I am working with the STM32 MCUs and I wish to step up a 5V pin to a range between 7V and 12V. In summary I wish to power the second Board from the first board. Thanks for any reply.
I am working with the STM32 MCUs and I wish to step up a 5V pin to a range between 7V and 12V.
I see several major problems here.
First: the "5V pins" on a STM32 MCU are 5V tolerant. They can accept a 5V input signal without damaging the MCU, but they will only output VDD (usually 3.3V) as a high output, just like all the other general-purpose output pins on the device.
Second: The GPIO pins cannot source or sink a useful amount of power. The absolute maximum current draw from a GPIO pin on a representative STM32 device (STM32F103C8) is 25 mA, with an additional maximum of 150 mA for the entire device. Attempting to draw 500-800+ mA from the chip (per your comments) will destroy it.
Given the constraints you've described in your comments, you need a secondary power supply for your 7-12V board. The power supply available to your STM32 is insufficient, and the STM32 is not capable of producing or transforming power in the way you believe it to be.
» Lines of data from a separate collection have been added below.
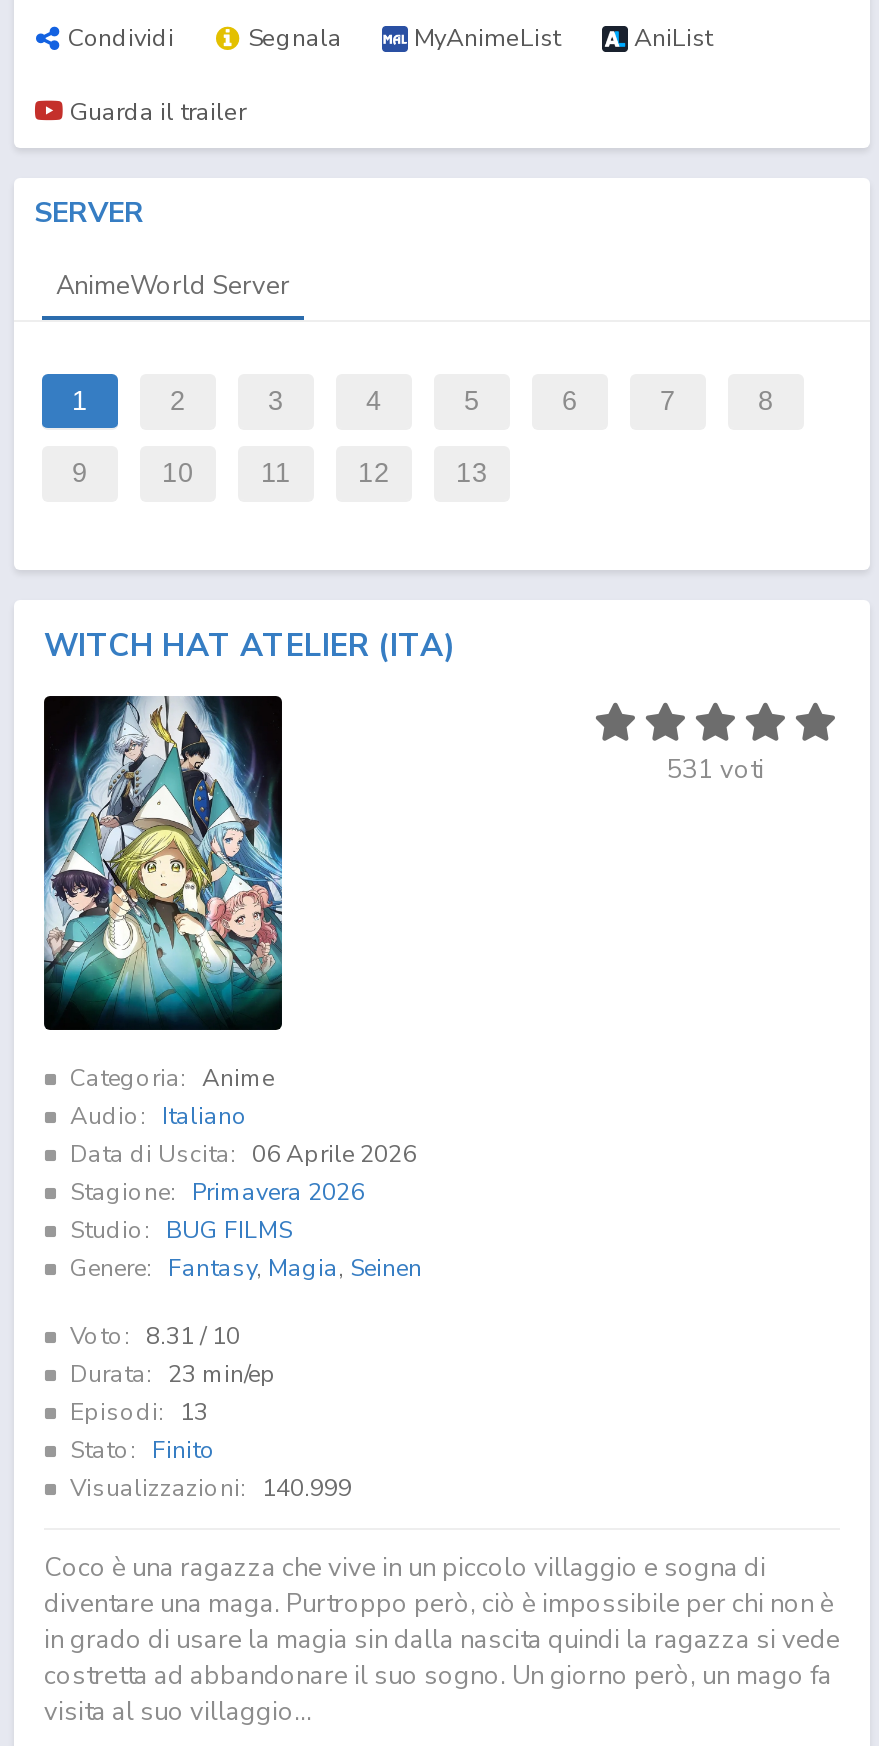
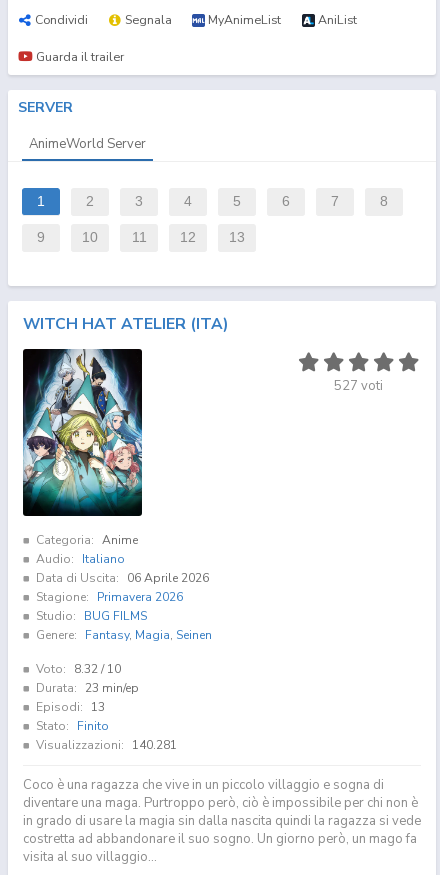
- 531 voti
+ 527 voti

- Voto: 8.31 / 10
+ Voto: 8.32 / 10

- Visualizzazioni: 140.999
+ Visualizzazioni: 140.281
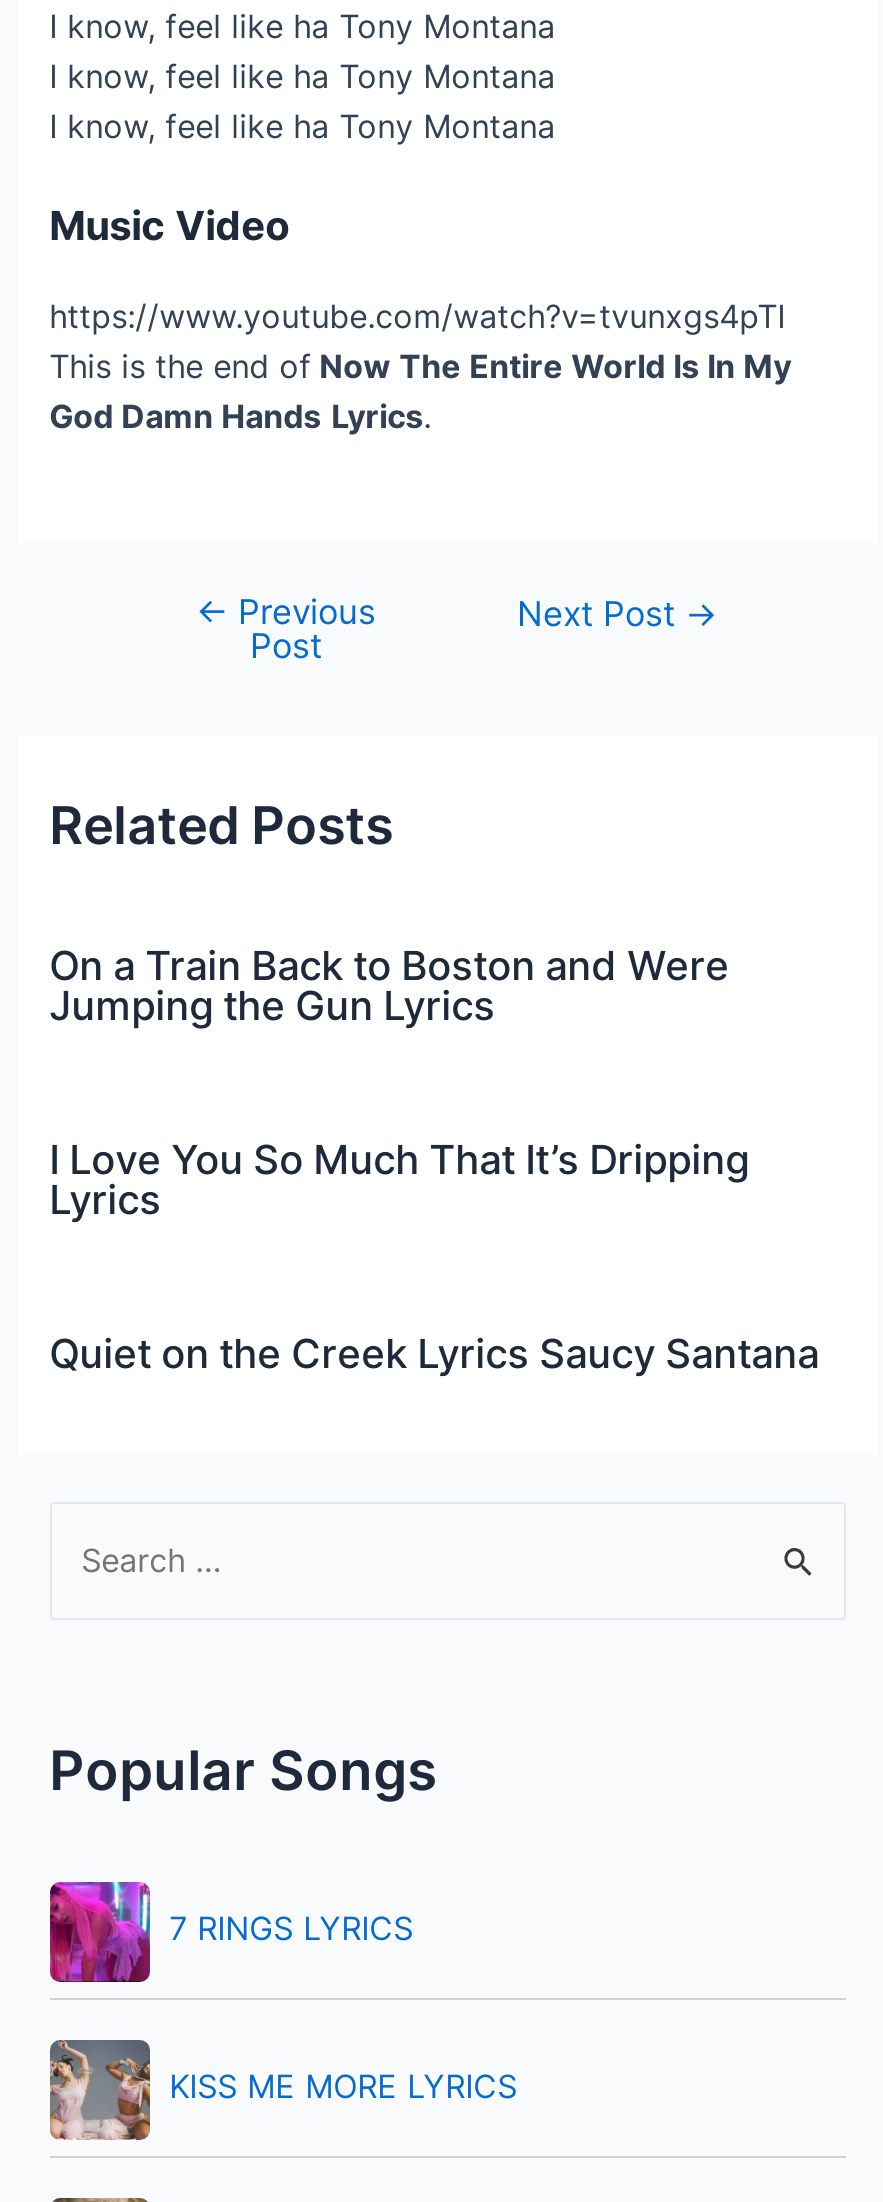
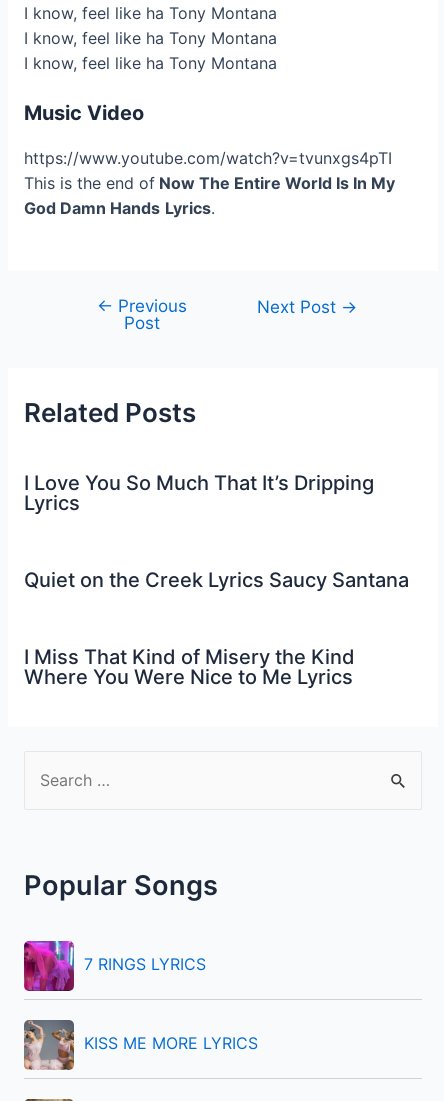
- On a Train Back to Boston and Were
- Jumping the Gun Lyrics

moved up: I Love You So Much That It’s Dripping | Lyrics | Quiet on the Creek Lyrics Saucy Santana

+ I Miss That Kind of Misery the Kind
+ Where You Were Nice to Me Lyrics
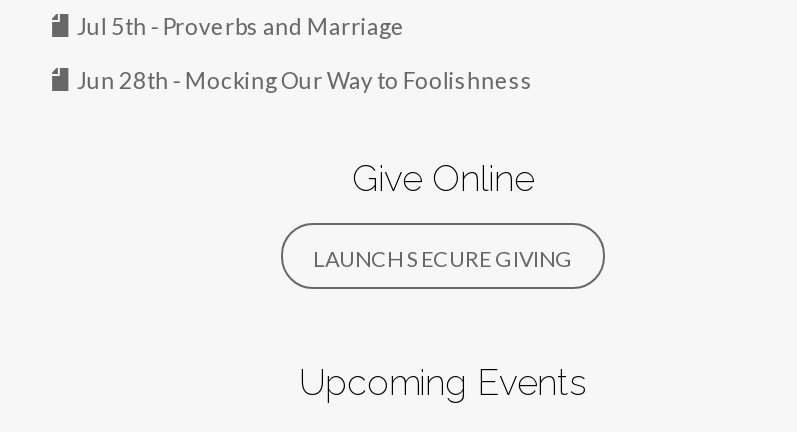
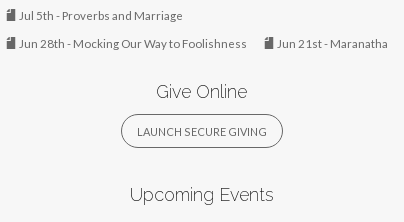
+ Jun 21st - Maranatha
Assuming that the power requirements at the higher voltage are modest, you can program the microcontroller to output a square wave at one pin, Vsq, and use a voltage-doubling rectifier stage afterwards. Look at this Wikipedia link and the Greinacher circuit.
A similar idea, with some improvements, is Philips Application note AN10218 which suggests a circuit like this:
- The original application note uses an astable circuit to generate the square wave. I suggest that your microcontroller code does this additionaly to its usual operation. The waveform does not need a 50% duty cycle. In fact, it does not even need to be strictly periodic.
- The frequency of Vsq does not need to be 1 MHz.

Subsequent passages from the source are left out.